You see, I’m already pushing my brain beyond it’s happy place with my marathon training. I have to run 18 miles this Sunday, and I have some serious mental energy that needs to unblock before then. This year’s training is taking more mental commitment than anything I’ve ever done.

I also have a husband who has been gone since Saturday, and now won’t be home until August 2nd. He was supposed to be home today. Surprise!!

There’s also the timing on top of the mental stress. I am going away for the August long weekend with two celiac kids. I already need to plan for their food, and I don’t know if I want the added stress of bringing my own food too. Plus, it’s kind of imposing and rude to my hostess (even though she’s a beautiful, accommodating soul). The morning after we get back, I leave for 5 days in Las Vegas. I’ll be dancing from 9-5 every day, plus three training runs.

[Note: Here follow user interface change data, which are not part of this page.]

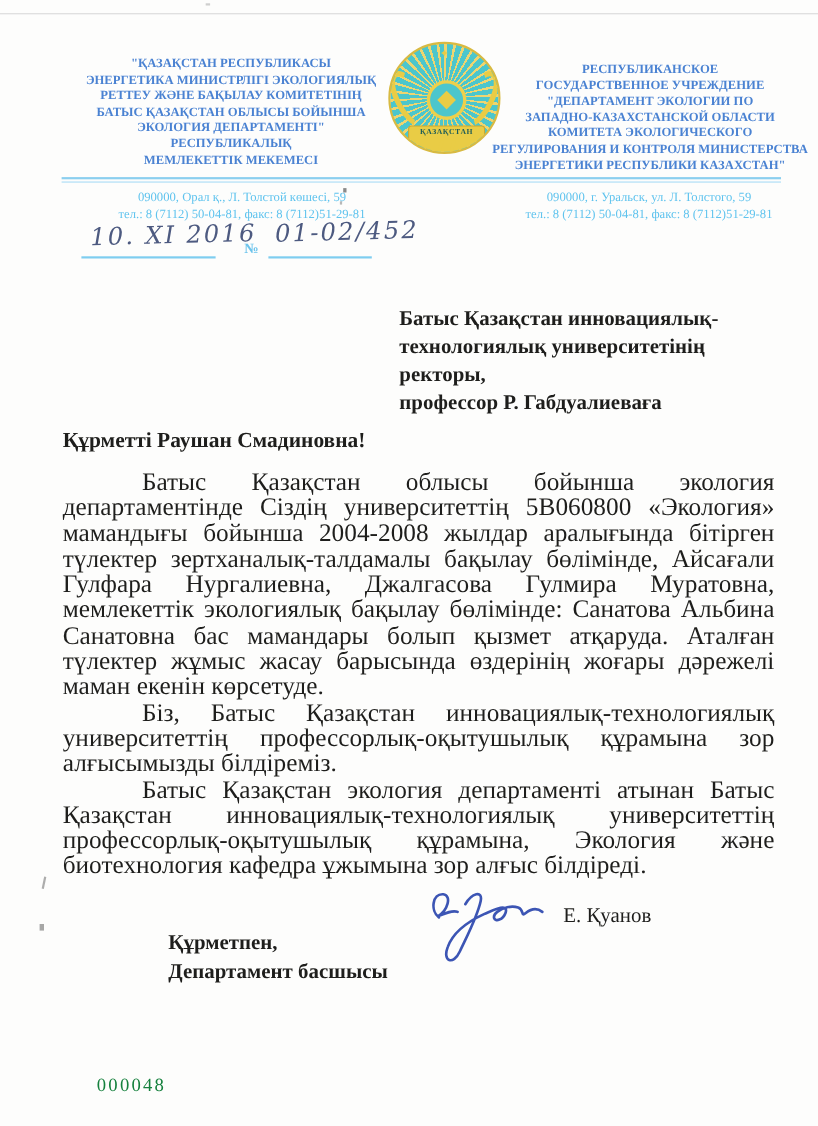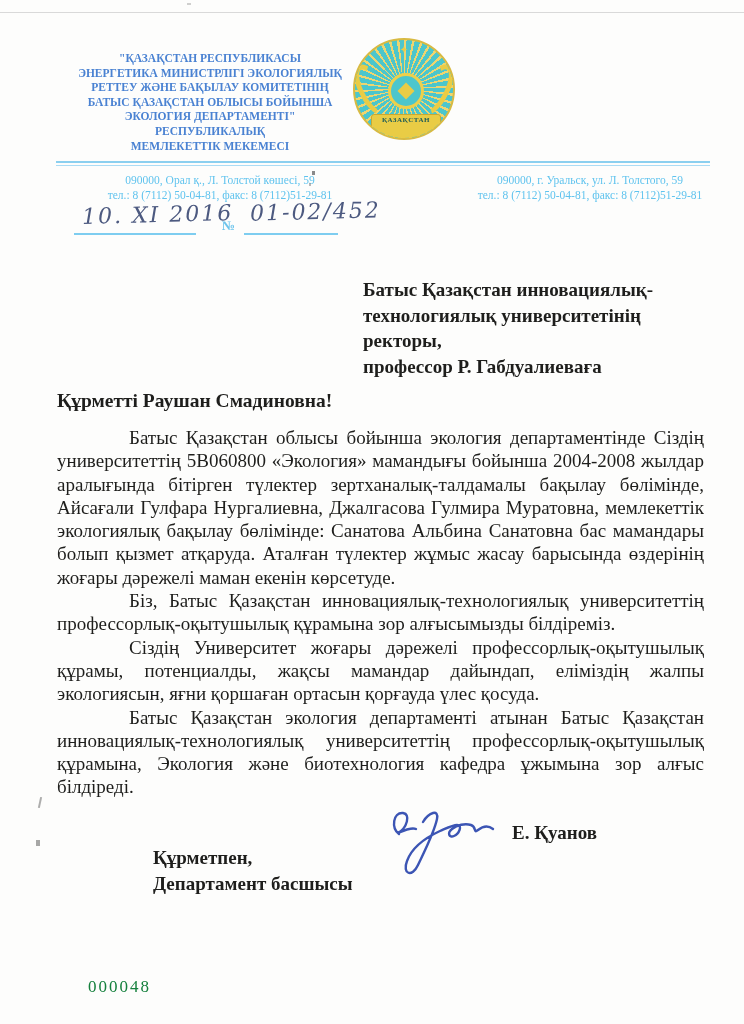"РЕСПУБЛИКАНСКОЕ" div.lh-block { html: none -> <div>РЕСПУБЛИКАНСКОЕ ГОСУДАРСТВЕННОЕ УЧРЕЖДЕНИЕ "ДЕПАРТАМЕНТ ЭКОЛОГИИ ПО ЗАПАДНО-КАЗАХСТАНСКОЙ ОБЛАСТИ КОМИТЕТА ЭКОЛОГИЧЕСКОГО РЕГУЛИРОВАНИЯ И КОНТРОЛЯ МИНИСТЕРСТВА ЭНЕРГЕТИКИ РЕСПУБЛИКИ КАЗАХСТАН"</div> }
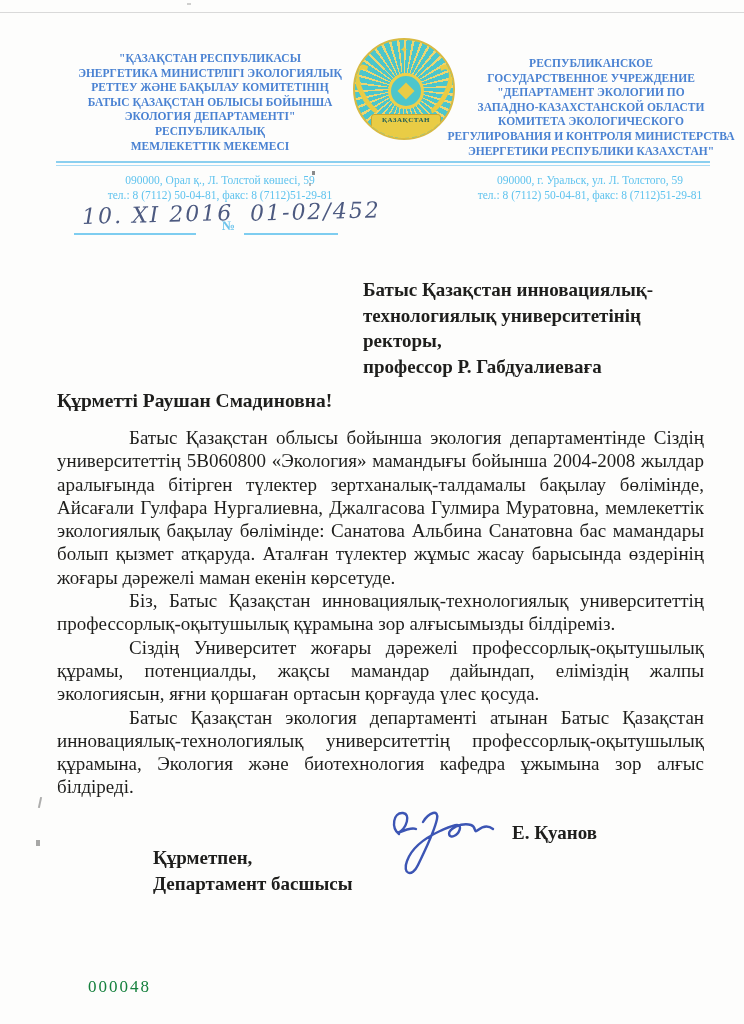"Батыс Қазақстан облысы бойынша экология" .body-text { font-size: 19px -> 23px }
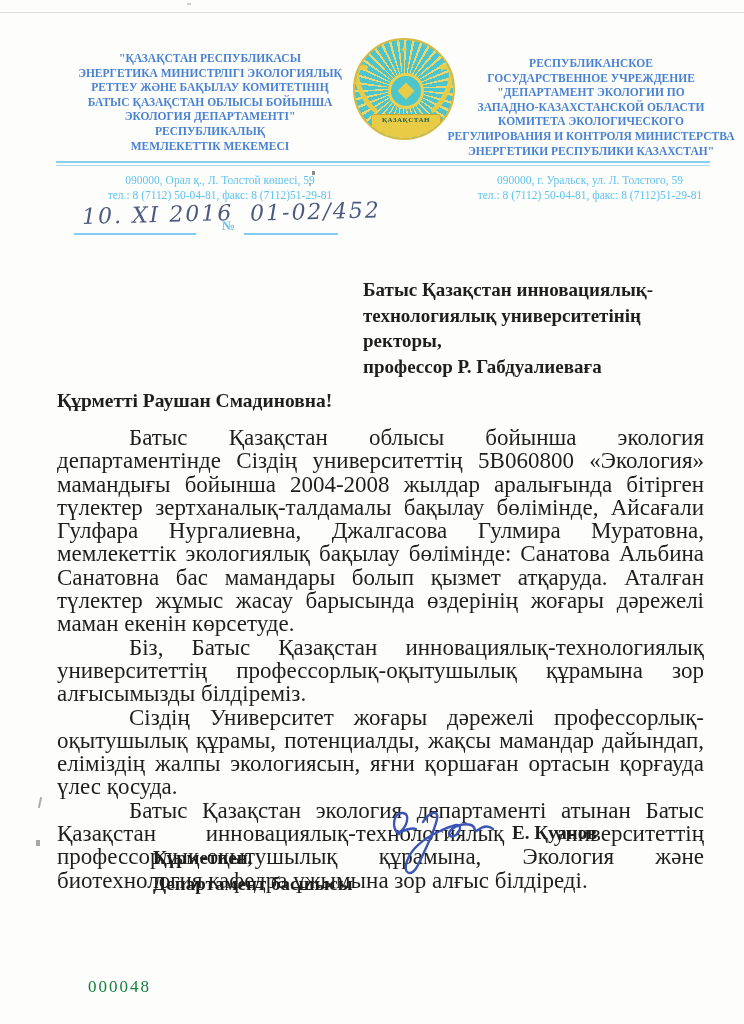"Сіздің Университет жоғары дәрежелі" p { html: <p>Сіздің Университет жоғары дәрежелі профессорлық-оқытушылық құрамы, потенциалды, жақсы мамандар дайындап, еліміздің жалпы экологиясын, яғни қоршаған ортасын қорғауда үлес қосуда.</p> -> none }
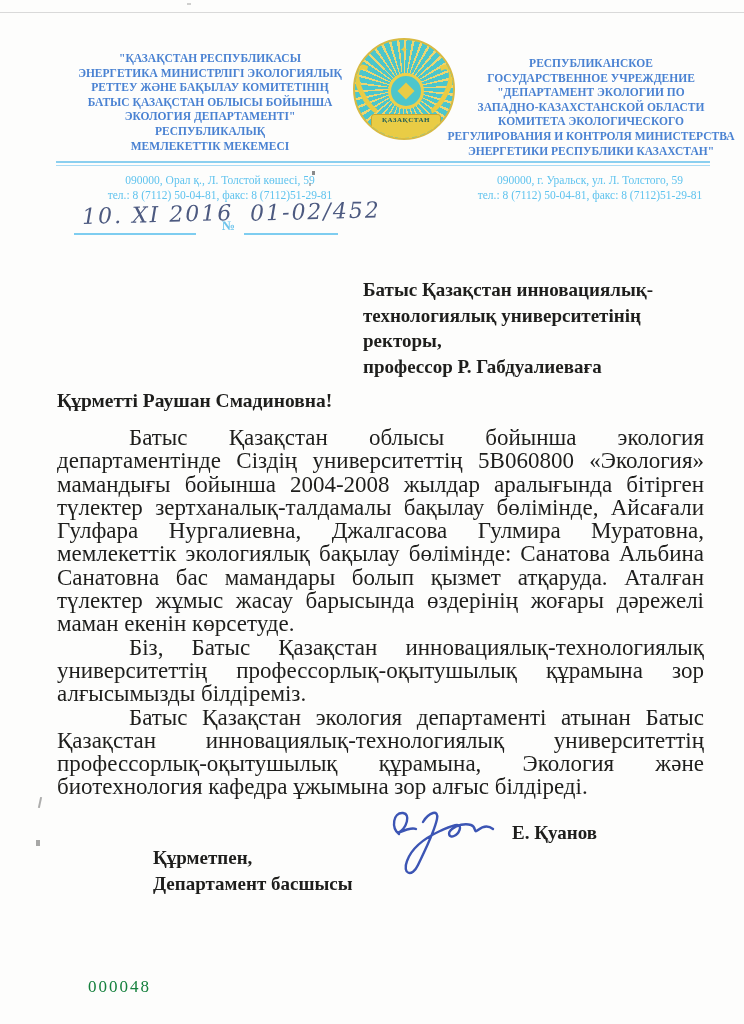"Е. Қуанов" .signer { font-weight: bold -> normal }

I’ll have a tight schedule around meal times, and I’ll be at a hotel the whole time. The hotel is at the edge of town – no time for grocery store trips or anything like that.

That, my friends, is 8 solid days of food stress. On top of travel stress, on top of training stress.

I honestly don’t think I can do this right now. I actually feel anxious about eating. THAT is not healthy. I actually want to CRY. It’s pathetic. I don’t want to run out and get a Blizzard and a bottle of wine. I just don’t want to feel trapped and anxious!

I’m a healthy person! I’m not overweight, and I’m very active. I have no discernible health concerns. This isn’t a do-or-die nutrition situation. But I have to stop and wonder: am I having trouble because of all the other stress it’s causing, or because I really need to do this for my body. Is this just withdrawal/cleanse, and I need to push through it? Or is it just BS and I need to take the warning signs and walk away, try again later?

And it’s not like I’ve been starving. I’ve eaten LOTS – at least 2000kcal each day for the past two days. But I’m forcing it in, and I’m still not getting nearly enough carbohydrates to support my training.

Ugh.

I don’t like quitting, and I quit too often. But it’s not worth the struggle right now. Even if I woke up tomorrow and it was an easy day, it’s not worth it right now.

I can go gluten-free and dairy-free. I can’t do this Whole 30 right now. So while the title of this post is “Wavering“, what it really means is “Quitting“.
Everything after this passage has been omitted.